__What is expected__.
Please transcribe the data below in full, word for word, without the images.

__Exercise material__.
»»

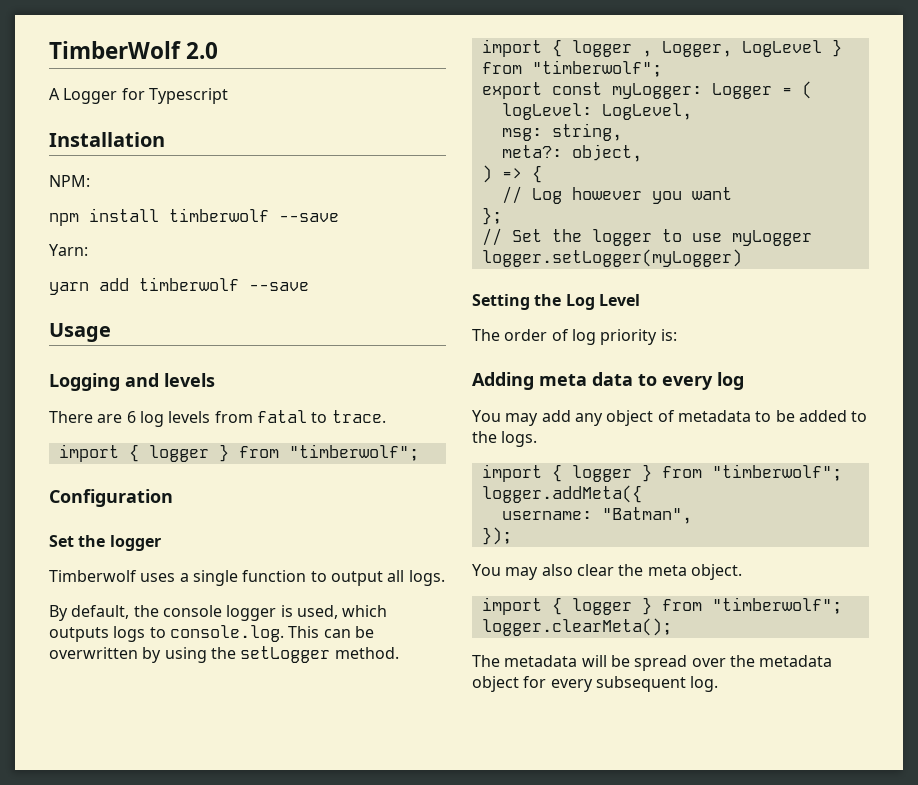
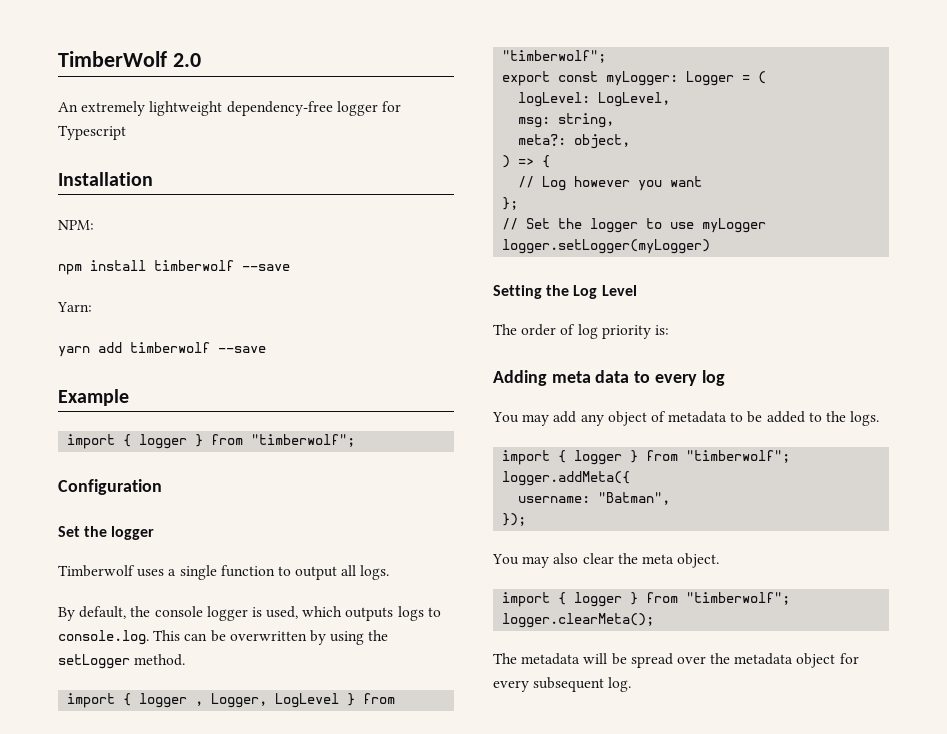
[49,88,118,104] A Logger -> [58,101,378,116] An extremely lightweight dependency-free logger
[49,323,111,342] [49,373,215,391] [49,410,386,427] Usage // Logging and levels // There are 6 log levels from fatal to trace. -> [58,389,129,406] Example

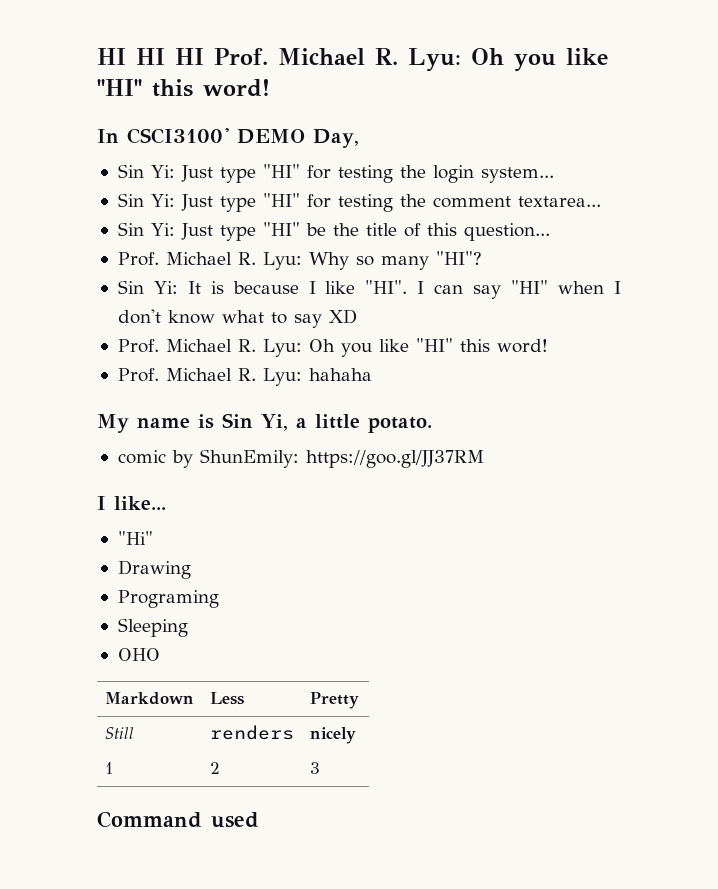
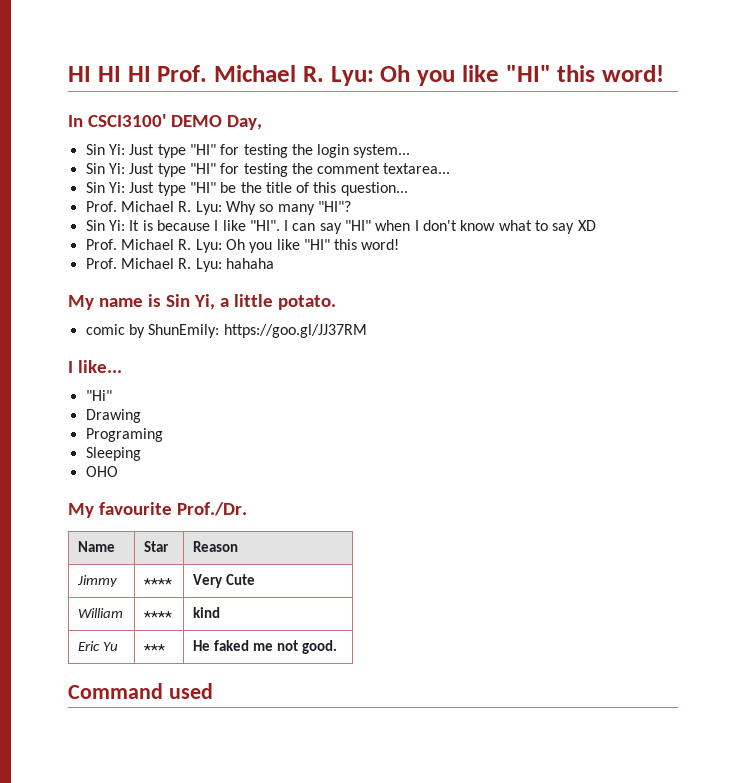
[104,692,194,705] [209,692,244,705] [309,692,359,709] [104,727,134,739] [209,725,294,740] [309,727,356,744] [104,762,113,774] [209,762,220,774] [309,762,320,774] // Markdown | Less | Pretty // Still | renders | nicely // 1 | 2 | 3 -> [68,502,247,518] [78,541,116,552] [144,541,170,552] [193,541,239,552] [77,575,119,587] [144,578,173,585] [193,574,255,588] [78,608,124,618] [144,611,173,618] [193,607,221,618] [78,641,118,651] [144,644,166,651] [193,640,337,654] // My favourite Prof./Dr. // Name | Star | Reason // Jimmy | **** | Very Cute // William | **** | kind // Eric Yu | *** | He faked me not good.

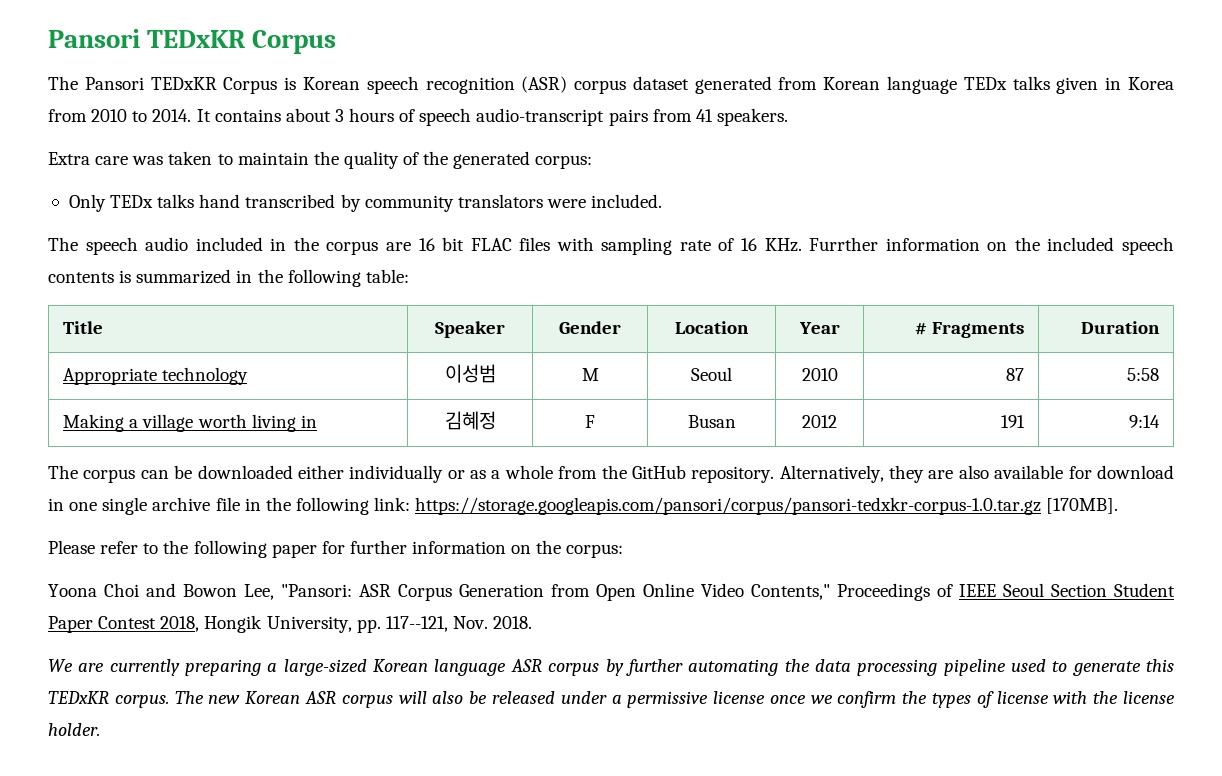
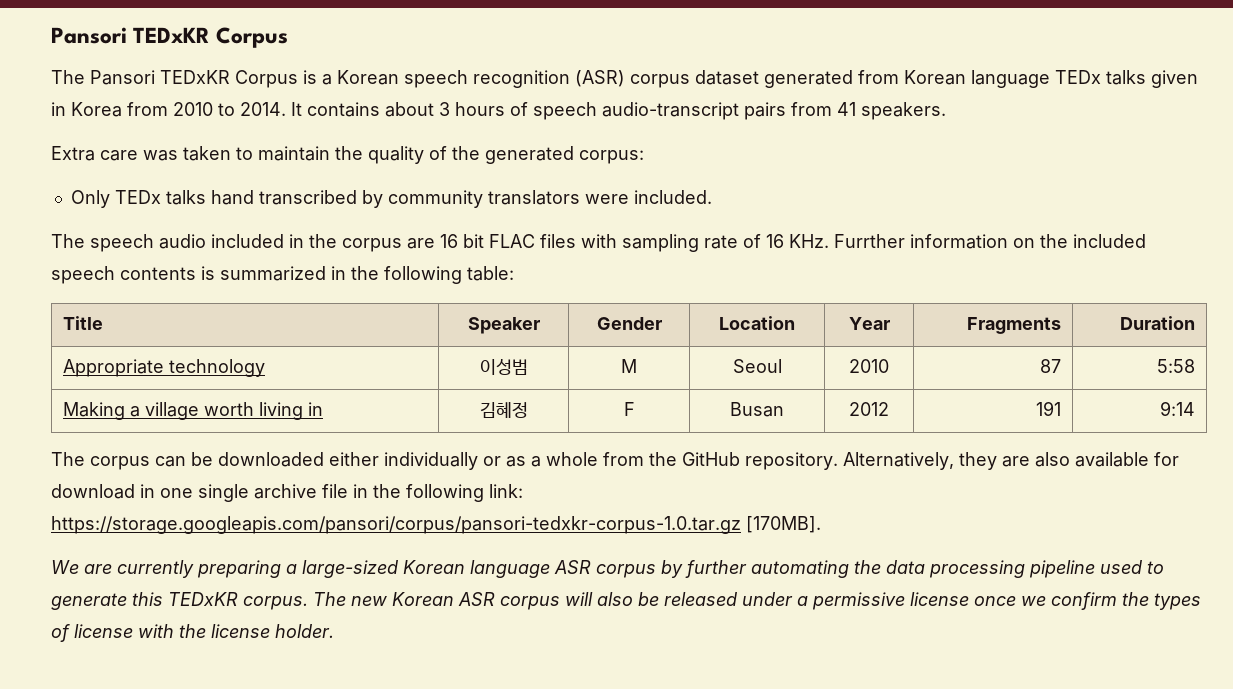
(297, 83) none -> [322,74,332,85] a
[914,323,927,335] # -> (890, 323) none
[48,540,624,558] [48,583,1175,601] [48,615,533,633] // Please refer to the following paper for further information on the corpus: // Yoona Choi and Bowon Lee, "Pansori: ASR Corpus Generation from Open Online Video Contents," Proceedings of IEEE Seoul Section Student Paper Contest 2018, Hongik University, pp. 117--121, Nov. 2018. -> (821, 524) none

««

__Answer section__.
[49,88,118,104] A Logger -> [58,101,378,116] An extremely lightweight dependency-free logger
[49,323,111,342] [49,373,215,391] [49,410,386,427] Usage // Logging and levels // There are 6 log levels from fatal to trace. -> [58,389,129,406] Example

[104,692,194,705] [209,692,244,705] [309,692,359,709] [104,727,134,739] [209,725,294,740] [309,727,356,744] [104,762,113,774] [209,762,220,774] [309,762,320,774] // Markdown | Less | Pretty // Still | renders | nicely // 1 | 2 | 3 -> [68,502,247,518] [78,541,116,552] [144,541,170,552] [193,541,239,552] [77,575,119,587] [144,578,173,585] [193,574,255,588] [78,608,124,618] [144,611,173,618] [193,607,221,618] [78,641,118,651] [144,644,166,651] [193,640,337,654] // My favourite Prof./Dr. // Name | Star | Reason // Jimmy | **** | Very Cute // William | **** | kind // Eric Yu | *** | He faked me not good.

(297, 83) none -> [322,74,332,85] a
[914,323,927,335] # -> (890, 323) none
[48,540,624,558] [48,583,1175,601] [48,615,533,633] // Please refer to the following paper for further information on the corpus: // Yoona Choi and Bowon Lee, "Pansori: ASR Corpus Generation from Open Online Video Contents," Proceedings of IEEE Seoul Section Student Paper Contest 2018, Hongik University, pp. 117--121, Nov. 2018. -> (821, 524) none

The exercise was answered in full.